Suarez Maria L Gonzalez, Thongprayoon Charat, Hansrivijit Panupong, Medaura Juan, Vaitla Pradeep, Mao Michael A, Bathini Tarun, Boonpheng Boonphiphop, Kanduri Swetha R, Kovvuru Karthik, Basu Arpita, Cheungpasitporn Wisit
Division of Nephrology and Hypertension, Department of Medicine, Mayo Clinic, Rochester, MN 55905, USA.
Division of Nephrology, Department of Internal Medicine, University of Mississippi Medical Center, Jackson, MS 39216, USA.
Diseases. 2020 Dec 23;9(1):2. doi: 10.3390/diseases9010002.
Fabry disease (FD) is a rare X-linked lysosomal storage disorder with progressive systemic deposition of globotriaosylceramide, leading to life-threatening cardiac, central nervous system, and kidney disease. Current therapy involves symptomatic medical management, enzyme replacement therapy (ERT), dialysis, kidney transplantation, and, more recently, gene therapy. The aim of this systematic review was to assess outcomes of kidney transplantation among patients with FD.
A comprehensive literature review was conducted utilizing MEDLINE, EMBASE, and Cochrane Database, from inception through to 28 February 2020, to identify studies that evaluate outcomes of kidney transplantation including patient and allograft survival among kidney transplant patients with FD. Effect estimates from each study were extracted and combined using the random-effects generic inverse variance method of DerSimonian and Laird.
In total, 11 studies, including 424 kidney transplant recipients with FD, were enrolled. The post-transplant median follow-up time ranged from 3 to 11.5 years. Overall, the pooled estimated rates of all-cause graft failure, graft failure before death, and allograft rejection were 32.5% (95%CI: 23.9%-42.5%), 14.5% (95%CI: 8.4%-23.7%), and 20.2% (95%CI: 15.4%-25.9%), respectively.
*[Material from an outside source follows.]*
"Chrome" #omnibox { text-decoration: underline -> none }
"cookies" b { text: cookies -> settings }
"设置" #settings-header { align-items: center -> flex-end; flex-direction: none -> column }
In the sensitivity analysis, limited only to the recent studies (year 2001 or newer when ERT became available), the pooled estimated rates of all-cause graft failure, graft failure before death, and allograft rejection were 28.1% (95%CI: 20.5%-37.3%), 11.7% (95%CI: 8.4%-16.0%), and 20.2% (95%CI: 15.5%-26.0%), respectively. The pooled estimated rate of biopsy proven FD recurrence was 11.1% (95%CI: 3.6%-29.4%), respectively. There are no significant differences in the risks of all-cause graft failure ( = 0.10) or mortality (0.48) among recipients with vs. without FD.
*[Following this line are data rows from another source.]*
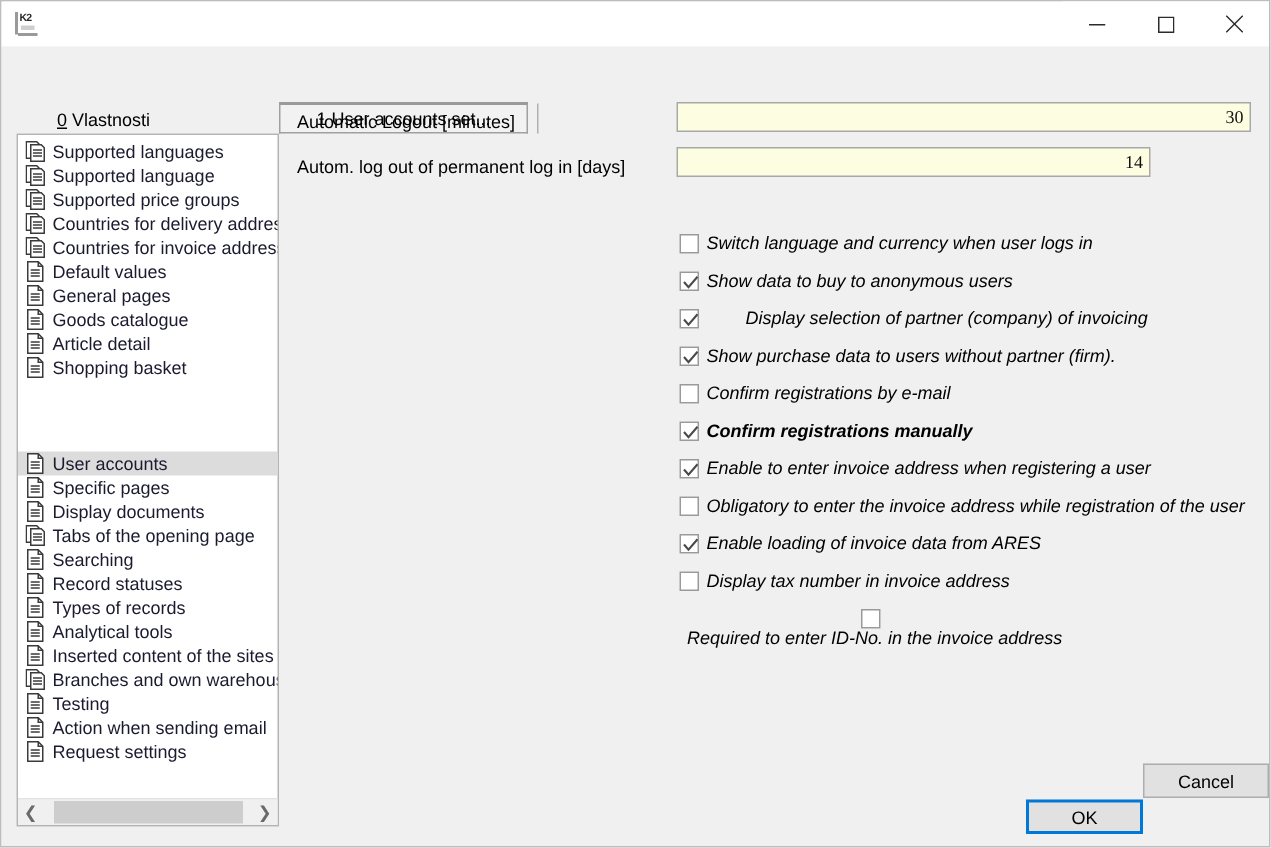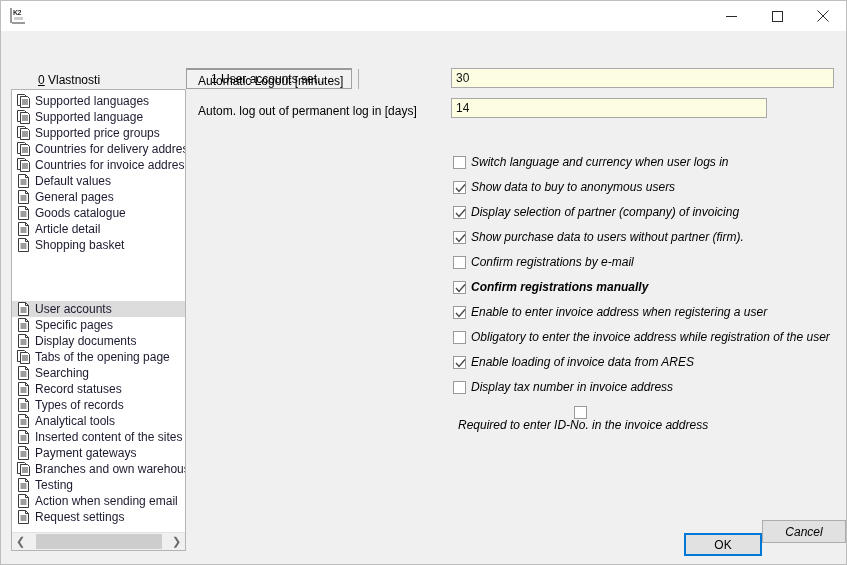"30" .text-input { font-family: Liberation Sans, sans-serif -> Liberation Serif, serif; text-align: none -> right }
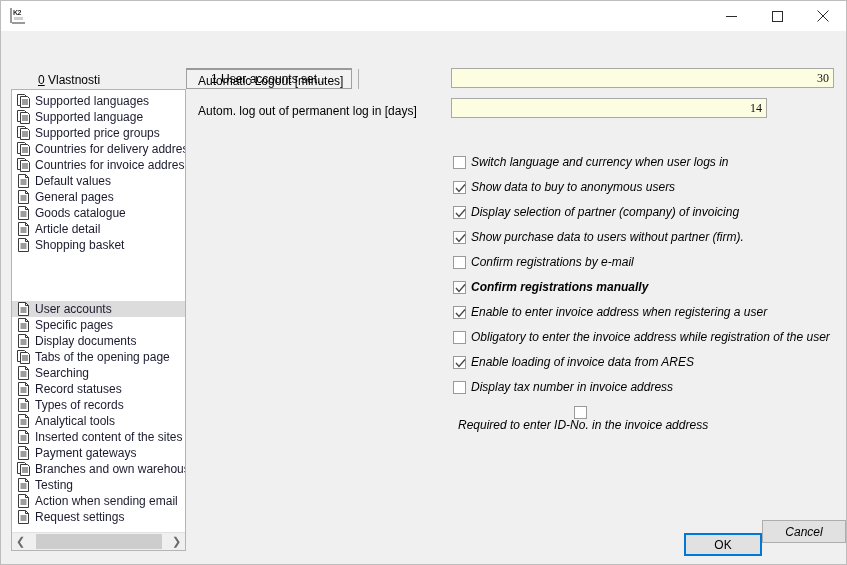"Display selection of partner (company)" div.cb-row { gap: none -> 26px }
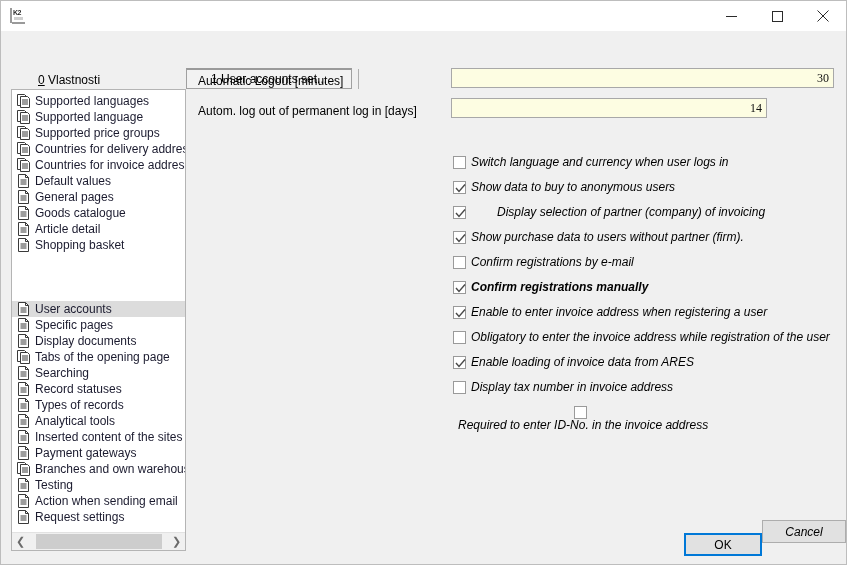"Payment gateways" div.list-item { html: <div> <span> <svg> <path></path> <path></path> <line></line> <line></line> <line></line> </svg> </span> <span>Payment gateways</span> </div> -> none }
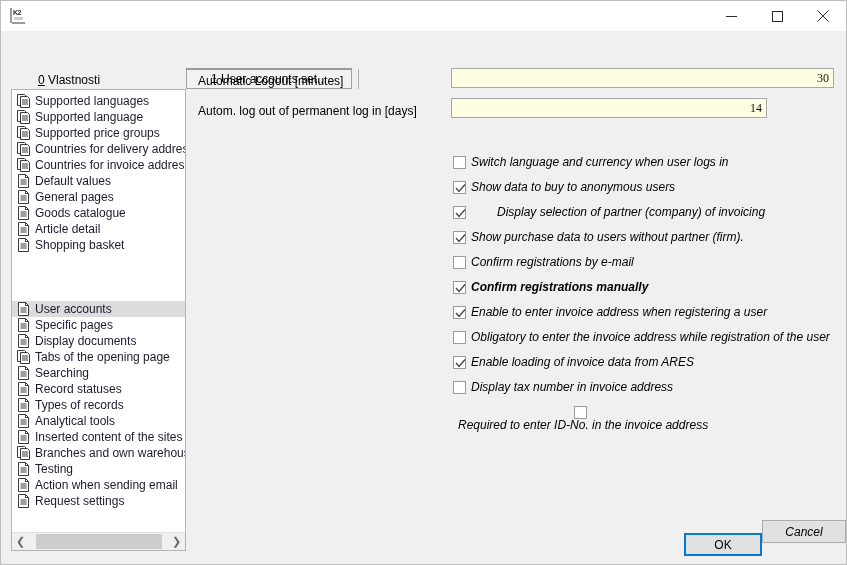"Cancel" div.btn { font-style: italic -> none; top: 489px -> 478px }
Despite possible FD recurrence after transplantation of 11.1%, allograft and patient survival are comparable among kidney transplant recipients with vs. without FD.
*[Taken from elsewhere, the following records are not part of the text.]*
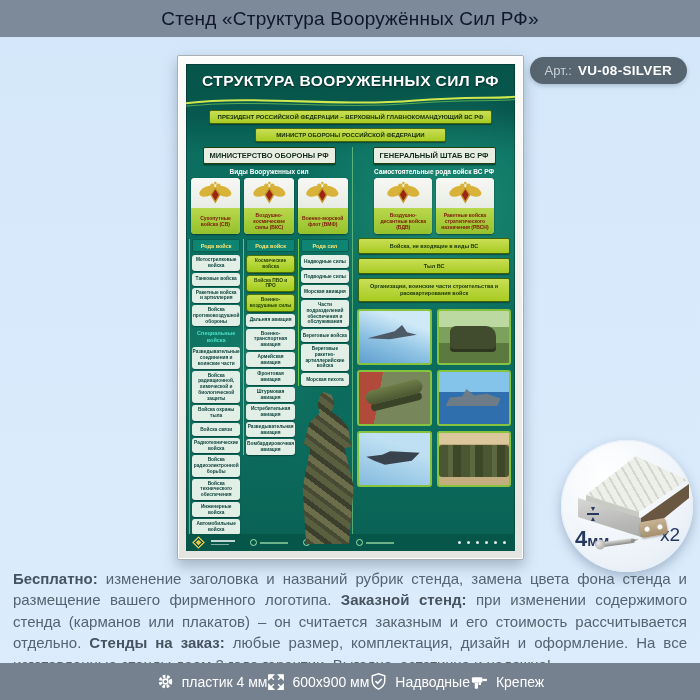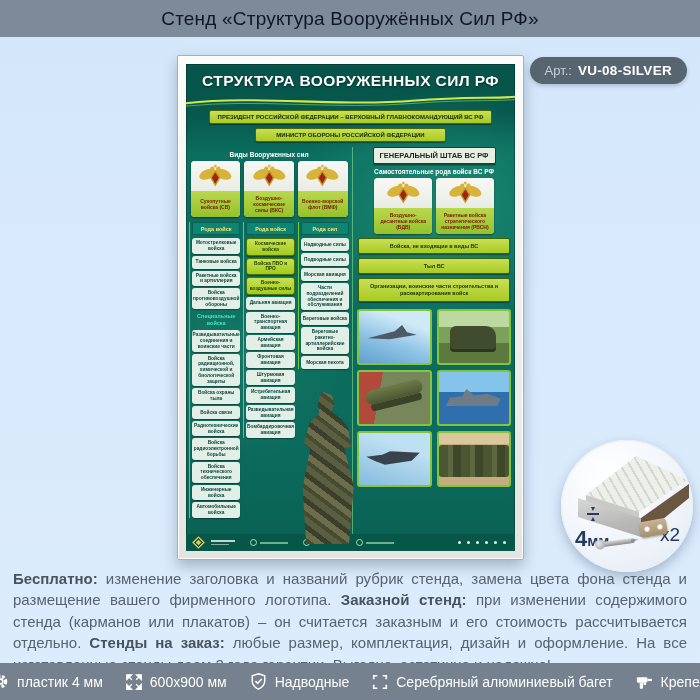"МИНИСТЕРСТВО ОБОРОНЫ РФ" div.shead { html: none -> <div>МИНИСТЕРСТВО ОБОРОНЫ РФ</div> }
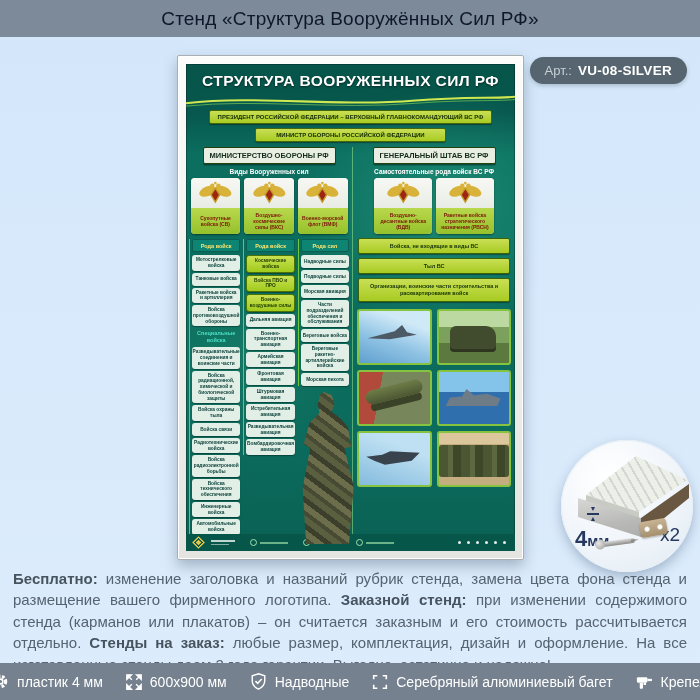"пластик 4 мм" .specsbar { gap: 22px -> none }
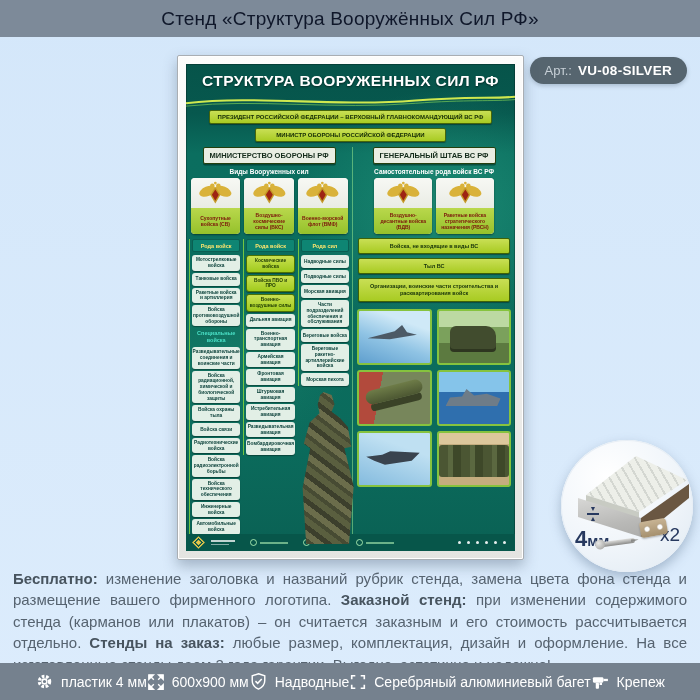"Серебряный алюминиевый багет" div.spec-item { html: <div> <svg> <path></path> </svg> <span>Серебряный алюминиевый багет</span> </div> -> none }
法布里病(FD)是一种罕见的X连锁溶酶体贮积症,球三糖神经酰胺在全身进行性沉积,可导致危及生命的心脏、中枢神经系统和肾脏疾病。目前的治疗方法包括对症药物治疗、酶替代疗法(ERT)、透析、肾移植,以及最近出现的基因治疗。本系统评价的目的是评估FD患者肾移植的结局。
利用MEDLINE、EMBASE和Cochrane数据库进行全面的文献综述,检索从建库至2020年2月28日期间评估肾移植结局的研究,包括FD肾移植受者的患者和移植物存活情况。提取每项研究的效应估计值,并使用DerSimonian和Laird的随机效应通用逆方差法进行合并。
共纳入11项研究,包括424例FD肾移植受者。移植后的中位随访时间为3至11.5年。总体而言,全因移植物失败、死亡前移植物失败和移植物排斥的合并估计发生率分别为32.5%(95%CI:23.9%-42.5%)、14.5%(95%CI:8.4%-23.7%)和20.2%(95%CI:15.4%-25.9%)。在敏感性分析中,仅纳入最近的研究(ERT可用后的2001年或更新年份),全因移植物失败、死亡前移植物失败和移植物排斥的合并估计发生率分别为28.1%(95%CI:20.5%-37.3%)、11.7%(95%CI:8.4%-16.0%)和20.2%(95%CI:15.5%-26.0%)。活检证实的FD复发的合并估计发生率为11.1%(95%CI:3.6%-29.4%)。有FD和无FD的受者在全因移植物失败风险(P = 0.10)或死亡率(P = 0.48)方面无显著差异。
尽管移植后FD复发的可能性为11.1%,但有FD和无FD的肾移植受者的移植物和患者存活率相当。